## Description of the task:
Find every line in the records below that contains the word "bots", and copy each such line.
[[ Given entries, beginning ]]
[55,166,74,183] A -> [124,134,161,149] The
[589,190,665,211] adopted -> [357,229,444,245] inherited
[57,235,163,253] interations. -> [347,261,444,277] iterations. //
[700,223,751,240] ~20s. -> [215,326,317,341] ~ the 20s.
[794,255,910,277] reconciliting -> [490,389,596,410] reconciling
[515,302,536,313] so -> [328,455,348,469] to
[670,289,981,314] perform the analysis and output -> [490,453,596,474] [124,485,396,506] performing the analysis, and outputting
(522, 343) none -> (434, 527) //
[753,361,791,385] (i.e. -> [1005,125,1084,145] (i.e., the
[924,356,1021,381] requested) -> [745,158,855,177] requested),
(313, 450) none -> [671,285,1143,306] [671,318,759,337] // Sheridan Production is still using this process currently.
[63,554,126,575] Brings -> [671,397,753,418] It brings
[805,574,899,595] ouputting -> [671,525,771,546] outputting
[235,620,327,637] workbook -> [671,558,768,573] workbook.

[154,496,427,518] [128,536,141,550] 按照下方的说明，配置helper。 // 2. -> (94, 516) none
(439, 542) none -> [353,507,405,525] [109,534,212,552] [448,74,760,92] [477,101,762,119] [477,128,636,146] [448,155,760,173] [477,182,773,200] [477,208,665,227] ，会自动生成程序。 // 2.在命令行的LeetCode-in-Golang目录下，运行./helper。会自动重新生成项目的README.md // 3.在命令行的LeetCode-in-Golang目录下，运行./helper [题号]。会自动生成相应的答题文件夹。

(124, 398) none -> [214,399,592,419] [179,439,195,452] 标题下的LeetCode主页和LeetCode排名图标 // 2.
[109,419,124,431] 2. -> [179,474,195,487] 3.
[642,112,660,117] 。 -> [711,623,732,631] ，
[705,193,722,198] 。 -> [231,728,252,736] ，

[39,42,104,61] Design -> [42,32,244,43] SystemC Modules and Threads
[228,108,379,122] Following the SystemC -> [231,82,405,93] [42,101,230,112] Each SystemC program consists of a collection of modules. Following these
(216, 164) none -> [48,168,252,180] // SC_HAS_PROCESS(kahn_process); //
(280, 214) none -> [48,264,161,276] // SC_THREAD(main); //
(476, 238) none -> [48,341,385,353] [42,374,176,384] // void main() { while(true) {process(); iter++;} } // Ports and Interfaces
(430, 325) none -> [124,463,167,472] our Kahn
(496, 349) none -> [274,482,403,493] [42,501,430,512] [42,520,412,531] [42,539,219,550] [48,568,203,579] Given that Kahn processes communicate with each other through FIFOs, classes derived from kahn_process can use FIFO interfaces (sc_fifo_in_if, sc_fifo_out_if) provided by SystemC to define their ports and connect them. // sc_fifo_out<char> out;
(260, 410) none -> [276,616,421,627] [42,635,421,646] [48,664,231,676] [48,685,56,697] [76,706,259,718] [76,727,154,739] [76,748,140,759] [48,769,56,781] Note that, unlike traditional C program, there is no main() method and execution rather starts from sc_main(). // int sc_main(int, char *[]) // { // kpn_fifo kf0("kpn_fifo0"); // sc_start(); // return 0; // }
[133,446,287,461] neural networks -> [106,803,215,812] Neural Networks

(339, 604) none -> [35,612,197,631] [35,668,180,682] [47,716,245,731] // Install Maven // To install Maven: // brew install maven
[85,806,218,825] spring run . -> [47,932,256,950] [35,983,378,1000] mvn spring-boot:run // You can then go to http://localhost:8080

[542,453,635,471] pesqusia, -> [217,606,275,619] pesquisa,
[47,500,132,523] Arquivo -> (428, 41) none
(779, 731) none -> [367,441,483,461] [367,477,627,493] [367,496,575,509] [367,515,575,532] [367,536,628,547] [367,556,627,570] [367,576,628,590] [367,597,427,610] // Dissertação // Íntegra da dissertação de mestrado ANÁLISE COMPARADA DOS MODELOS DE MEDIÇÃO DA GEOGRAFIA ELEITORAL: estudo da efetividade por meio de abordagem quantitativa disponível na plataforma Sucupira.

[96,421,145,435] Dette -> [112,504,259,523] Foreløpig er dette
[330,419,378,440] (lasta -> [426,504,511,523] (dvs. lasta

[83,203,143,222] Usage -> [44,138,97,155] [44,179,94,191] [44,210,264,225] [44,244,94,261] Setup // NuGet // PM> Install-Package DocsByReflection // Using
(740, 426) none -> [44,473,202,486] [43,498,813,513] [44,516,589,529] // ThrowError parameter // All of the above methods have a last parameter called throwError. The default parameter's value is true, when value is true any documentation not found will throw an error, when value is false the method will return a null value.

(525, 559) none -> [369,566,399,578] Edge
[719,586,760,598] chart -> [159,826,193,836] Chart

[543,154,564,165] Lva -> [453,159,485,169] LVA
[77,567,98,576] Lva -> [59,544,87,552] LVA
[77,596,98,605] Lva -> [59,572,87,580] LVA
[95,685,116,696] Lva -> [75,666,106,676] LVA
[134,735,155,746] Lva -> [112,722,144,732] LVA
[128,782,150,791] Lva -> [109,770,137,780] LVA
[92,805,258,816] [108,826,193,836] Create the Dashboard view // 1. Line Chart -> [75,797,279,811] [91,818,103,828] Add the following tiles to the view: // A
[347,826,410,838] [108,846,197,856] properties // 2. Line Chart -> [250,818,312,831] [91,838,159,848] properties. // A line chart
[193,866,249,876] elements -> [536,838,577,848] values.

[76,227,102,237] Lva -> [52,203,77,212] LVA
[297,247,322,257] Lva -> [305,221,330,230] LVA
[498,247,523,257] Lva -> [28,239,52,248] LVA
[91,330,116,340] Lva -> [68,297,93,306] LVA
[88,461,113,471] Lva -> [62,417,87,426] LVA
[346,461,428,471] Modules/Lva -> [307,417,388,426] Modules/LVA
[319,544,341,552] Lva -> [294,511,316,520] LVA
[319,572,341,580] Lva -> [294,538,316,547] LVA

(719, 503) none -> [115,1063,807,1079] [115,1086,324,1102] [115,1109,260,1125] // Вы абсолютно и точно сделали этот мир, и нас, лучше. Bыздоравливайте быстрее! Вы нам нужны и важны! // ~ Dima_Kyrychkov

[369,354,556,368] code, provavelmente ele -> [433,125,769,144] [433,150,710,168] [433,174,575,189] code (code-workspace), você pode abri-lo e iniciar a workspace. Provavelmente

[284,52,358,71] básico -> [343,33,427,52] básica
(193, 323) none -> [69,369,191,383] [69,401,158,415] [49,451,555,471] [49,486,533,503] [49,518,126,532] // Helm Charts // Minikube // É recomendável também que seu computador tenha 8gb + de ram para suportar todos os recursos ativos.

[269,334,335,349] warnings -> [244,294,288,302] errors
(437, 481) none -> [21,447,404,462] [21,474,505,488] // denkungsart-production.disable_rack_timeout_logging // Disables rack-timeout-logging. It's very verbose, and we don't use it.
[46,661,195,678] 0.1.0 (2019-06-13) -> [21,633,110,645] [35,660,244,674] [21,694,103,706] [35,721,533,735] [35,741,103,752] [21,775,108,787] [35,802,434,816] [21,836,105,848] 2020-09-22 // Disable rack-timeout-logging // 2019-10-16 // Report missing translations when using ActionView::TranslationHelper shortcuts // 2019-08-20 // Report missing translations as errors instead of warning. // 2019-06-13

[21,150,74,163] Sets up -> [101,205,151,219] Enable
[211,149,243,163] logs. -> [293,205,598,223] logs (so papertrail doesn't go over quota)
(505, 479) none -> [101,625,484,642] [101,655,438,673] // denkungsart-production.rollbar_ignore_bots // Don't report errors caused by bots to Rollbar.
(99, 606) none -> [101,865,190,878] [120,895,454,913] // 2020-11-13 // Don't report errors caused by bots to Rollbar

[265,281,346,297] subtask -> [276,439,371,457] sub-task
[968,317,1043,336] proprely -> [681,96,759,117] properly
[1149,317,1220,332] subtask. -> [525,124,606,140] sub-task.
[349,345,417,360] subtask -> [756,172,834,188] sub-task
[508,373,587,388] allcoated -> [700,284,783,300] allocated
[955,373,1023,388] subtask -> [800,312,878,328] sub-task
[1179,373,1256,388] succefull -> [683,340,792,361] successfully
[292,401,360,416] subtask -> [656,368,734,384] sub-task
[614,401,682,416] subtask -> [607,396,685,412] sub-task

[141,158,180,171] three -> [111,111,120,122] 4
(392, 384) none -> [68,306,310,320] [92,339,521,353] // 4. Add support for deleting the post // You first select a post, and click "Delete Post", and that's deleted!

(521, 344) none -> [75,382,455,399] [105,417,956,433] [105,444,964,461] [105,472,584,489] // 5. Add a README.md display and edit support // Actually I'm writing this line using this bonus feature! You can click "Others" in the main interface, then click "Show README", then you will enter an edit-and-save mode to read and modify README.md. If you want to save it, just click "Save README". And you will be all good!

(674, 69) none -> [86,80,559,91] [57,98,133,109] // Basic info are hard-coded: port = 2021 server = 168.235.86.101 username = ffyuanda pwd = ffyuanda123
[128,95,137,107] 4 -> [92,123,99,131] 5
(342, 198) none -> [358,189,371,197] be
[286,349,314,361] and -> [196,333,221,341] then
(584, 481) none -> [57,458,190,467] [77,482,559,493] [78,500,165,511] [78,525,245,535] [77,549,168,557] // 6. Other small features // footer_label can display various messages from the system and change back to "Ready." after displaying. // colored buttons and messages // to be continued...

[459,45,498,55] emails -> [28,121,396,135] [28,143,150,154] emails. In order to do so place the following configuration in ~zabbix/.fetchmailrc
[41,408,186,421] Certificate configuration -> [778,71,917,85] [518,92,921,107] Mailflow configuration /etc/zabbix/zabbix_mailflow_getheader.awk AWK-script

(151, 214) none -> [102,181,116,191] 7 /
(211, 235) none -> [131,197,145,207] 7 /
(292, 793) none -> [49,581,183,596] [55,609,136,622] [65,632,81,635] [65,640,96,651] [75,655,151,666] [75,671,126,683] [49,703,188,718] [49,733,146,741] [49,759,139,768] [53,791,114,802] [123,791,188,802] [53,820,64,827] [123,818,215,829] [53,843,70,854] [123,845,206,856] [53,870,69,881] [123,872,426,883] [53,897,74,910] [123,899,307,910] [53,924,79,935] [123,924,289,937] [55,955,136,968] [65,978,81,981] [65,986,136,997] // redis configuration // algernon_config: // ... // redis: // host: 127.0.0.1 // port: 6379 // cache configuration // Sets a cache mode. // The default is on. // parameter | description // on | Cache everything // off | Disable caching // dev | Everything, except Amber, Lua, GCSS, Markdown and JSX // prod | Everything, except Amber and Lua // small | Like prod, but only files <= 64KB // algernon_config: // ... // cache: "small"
[[ Given entries, end ]]
## Solution:
(505, 479) none -> [101,625,484,642] [101,655,438,673] // denkungsart-production.rollbar_ignore_bots // Don't report errors caused by bots to Rollbar.
(99, 606) none -> [101,865,190,878] [120,895,454,913] // 2020-11-13 // Don't report errors caused by bots to Rollbar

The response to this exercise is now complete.